B. However, it is difficult to accept the above recognition and judgment of the court below easily.
In general, in case where property damage occurs due to non-performance of contractual obligation, the mental suffering which the contracting party received shall be deemed to have been recovered by compensating for property damage. Thus, there are special circumstances that the compensation for property damage has inflicted irrecoverable mental suffering, and only where the other party knew or could have known such circumstance, the consolation money for mental suffering may be recognized (see, e.g., Supreme Court Decisions 93Da59779, Dec. 13, 1994; 96Da38971, Jul. 10, 198).
In addition, if it is impossible to receive compensation due to the difficulty in proving that the amount of damage is recognized even if it is difficult to determine the amount of property damage, such circumstance can be considered as the ground for increase in the amount of consolation money. However, the complementary function of consolation money is to supplement the imbalance of compensation by increasing the amount of consolation money in cases where it is impossible to determine the amount of damage even though the occurrence of property damage is recognized, and it is impossible to recover the damage due to the impossibility to recover the damage. Thus, as in this case, it is intended to supplement to a certain extent to the extent of the imbalance of compensation by taking into account the case where the amount of consolation money is not sufficiently recovered. Thus, the same is not permitted by expanding the complementary function of consolation money and ordering the payment of a certain amount uniformly to multiple contracting parties under the name of consolation money in order to compensate for the actual loss (see Supreme Court Decision 84Meu722, Nov. 13, 1984, etc.).
C. Examining each disadvantage claimed by the plaintiffs in the above paragraph (a) above, it can be known that all of them constitute property damage due to nonperformance of contract. The plaintiffs can seek compensation for property damage by asserting and proving that the reorganization company knew or could have known in the case of damage due to ordinary damages or special circumstances.

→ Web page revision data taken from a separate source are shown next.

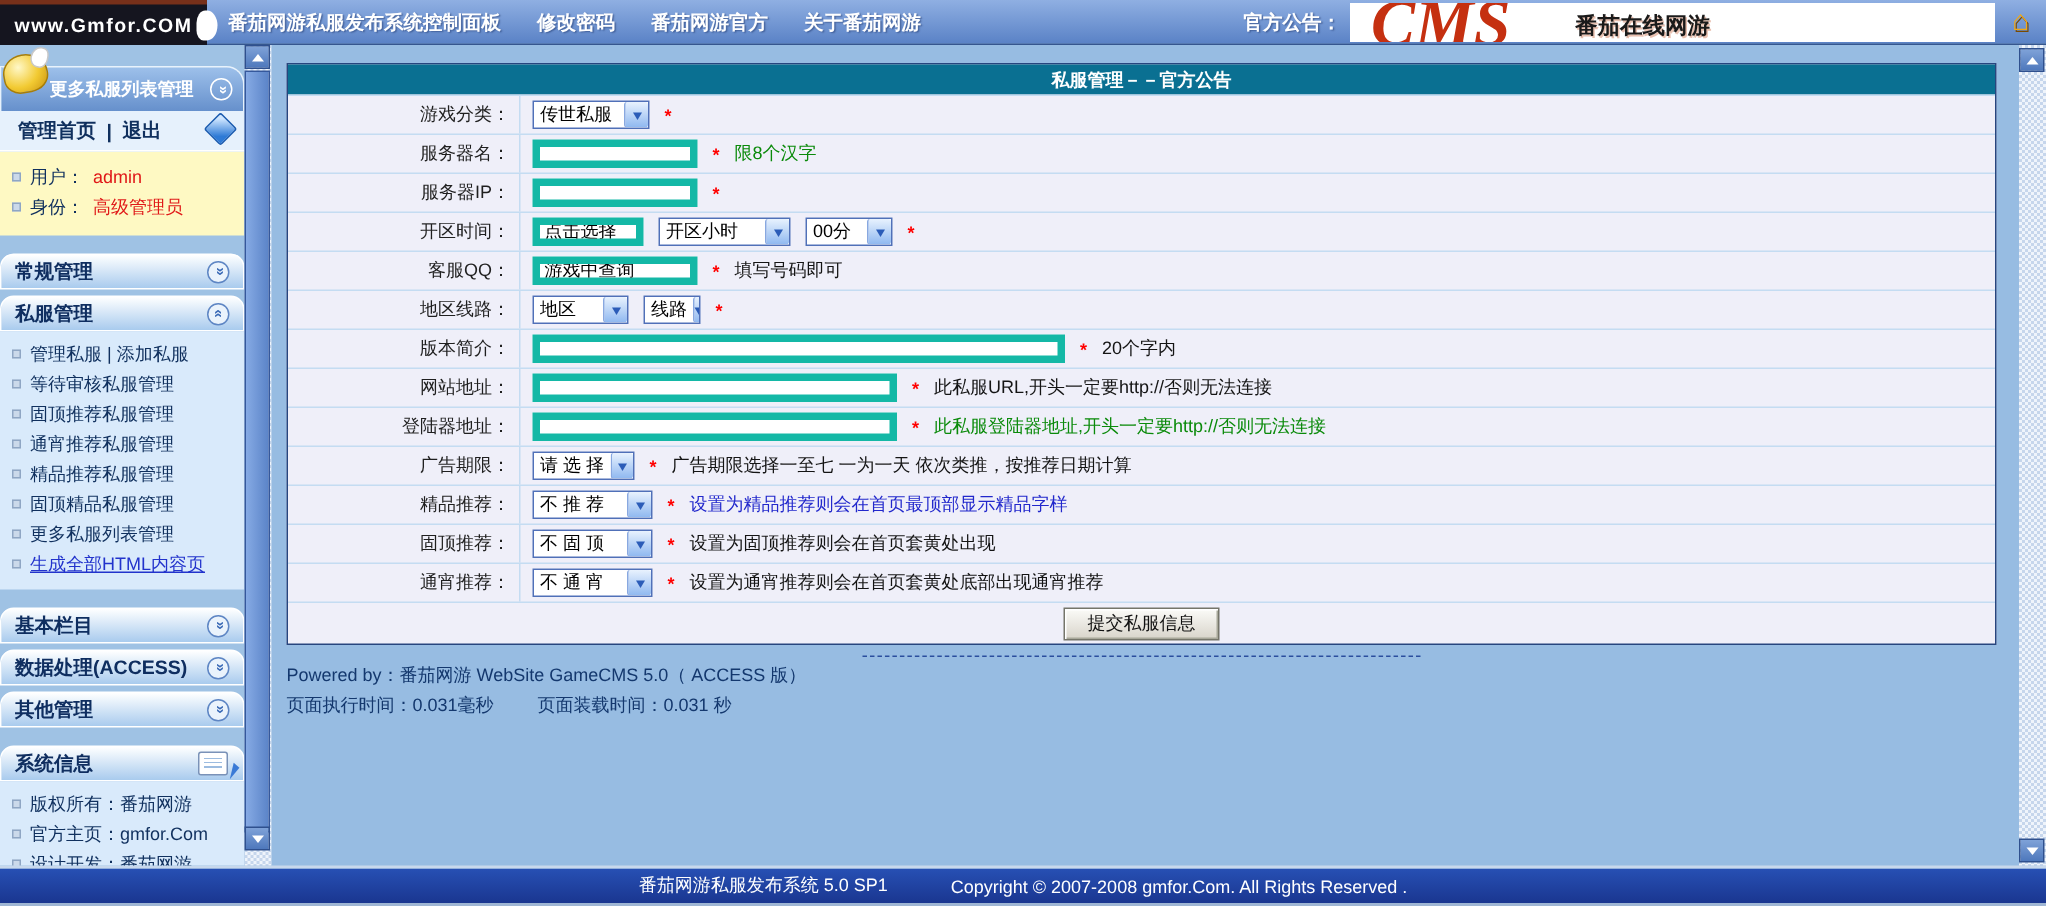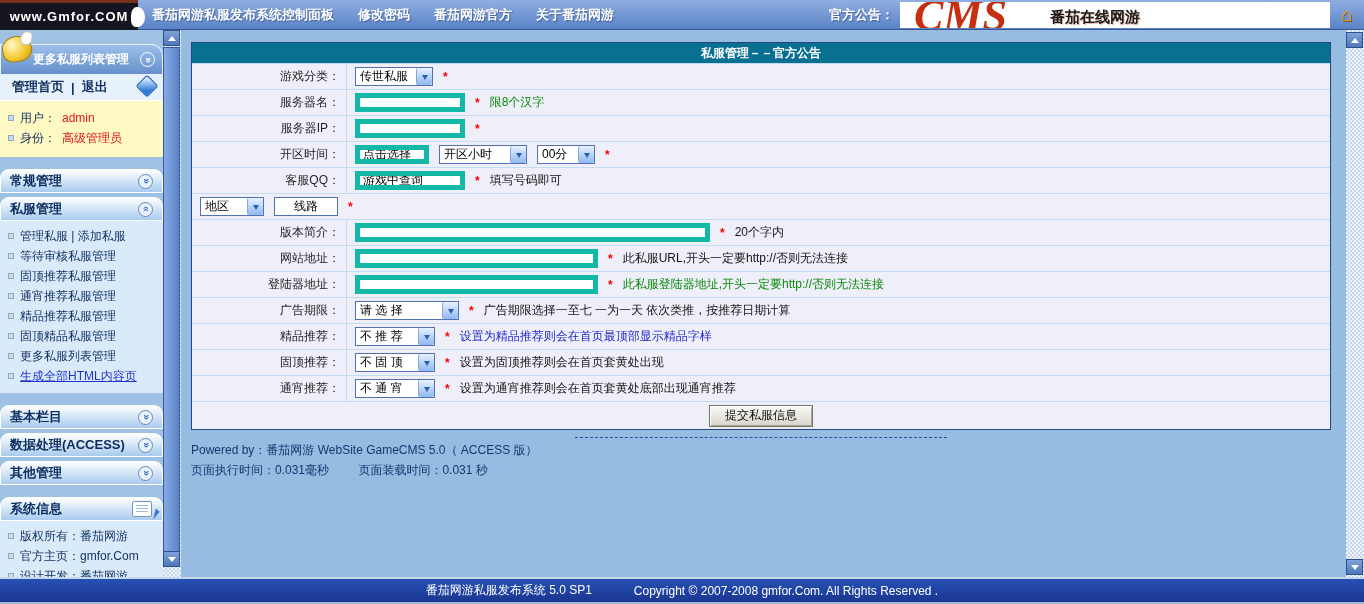--- a/index.html
+++ b/index.html
@@ -315,26 +315,27 @@
             </div>
             <div class="frow">
               <div class="flabel">客服QQ：</div>
               <div class="ffields">
                 <input class="xpinput" value="游戏中查询" style="width: 110px;">
                 <span class="star">*</span>
                 <span class="note-dark">填写号码即可</span>
               </div>
             </div>
             <div class="frow">
+              <div class="flabel">地区线路：</div>
               <div class="ffields">
                 <span class="xpsel" style="width: 64px;">
                   <span class="xpsel-text">地区</span>
                   <span class="xpsel-btn"></span>
                 </span>
-                <span class="xpsel" style="width: 64px; flex-direction: column;">
+                <span class="xpsel" style="width: 38px;">
                   <span class="xpsel-text">线路</span>
                   <span class="xpsel-btn"></span>
                 </span>
                 <span class="star">*</span>
               </div>
             </div>
             <div class="frow">
               <div class="flabel">版本简介：</div>
               <div class="ffields">
                 <input class="xpinput" style="width: 355px;">
@@ -354,21 +355,21 @@
               <div class="flabel">登陆器地址：</div>
               <div class="ffields">
                 <input class="xpinput" style="width: 243px;">
                 <span class="star">*</span>
                 <span class="note-green">此私服登陆器地址,开头一定要http://否则无法连接</span>
               </div>
             </div>
             <div class="frow">
               <div class="flabel">广告期限：</div>
               <div class="ffields">
-                <span class="xpsel" style="width: 104px;">
+                <span class="xpsel" style="width: 68px;">
                   <span class="xpsel-text">请 选 择</span>
                   <span class="xpsel-btn"></span>
                 </span>
                 <span class="star">*</span>
                 <span class="note-dark">广告期限选择一至七 一为一天 依次类推，按推荐日期计算</span>
               </div>
             </div>
             <div class="frow">
               <div class="flabel">精品推荐：</div>
               <div class="ffields">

The court below should have deliberated and judged the existence of such special circumstances and that the other party knew or could have known of such circumstances.
D. Nevertheless, the court below did not decide on each of the above points and held that the court below held that the defendant is liable to compensate for the plaintiffs' mental suffering on the ground that the plaintiffs suffered considerable mental suffering due to the delayed performance of the obligation to register ownership transfer is obvious in light of the empirical rule, and that the court below committed an unlawful act such as misunderstanding of the legal principles as to consolation money for mental suffering,
E. Therefore, the ground of appeal assigning this error is with merit.
5. Conclusion
Therefore, without further proceeding to decide on the remaining grounds of appeal, and the case is remanded to the court below for further proceedings consistent with this Opinion. It is so decided as per Disposition by the assent of all participating Justices on the bench.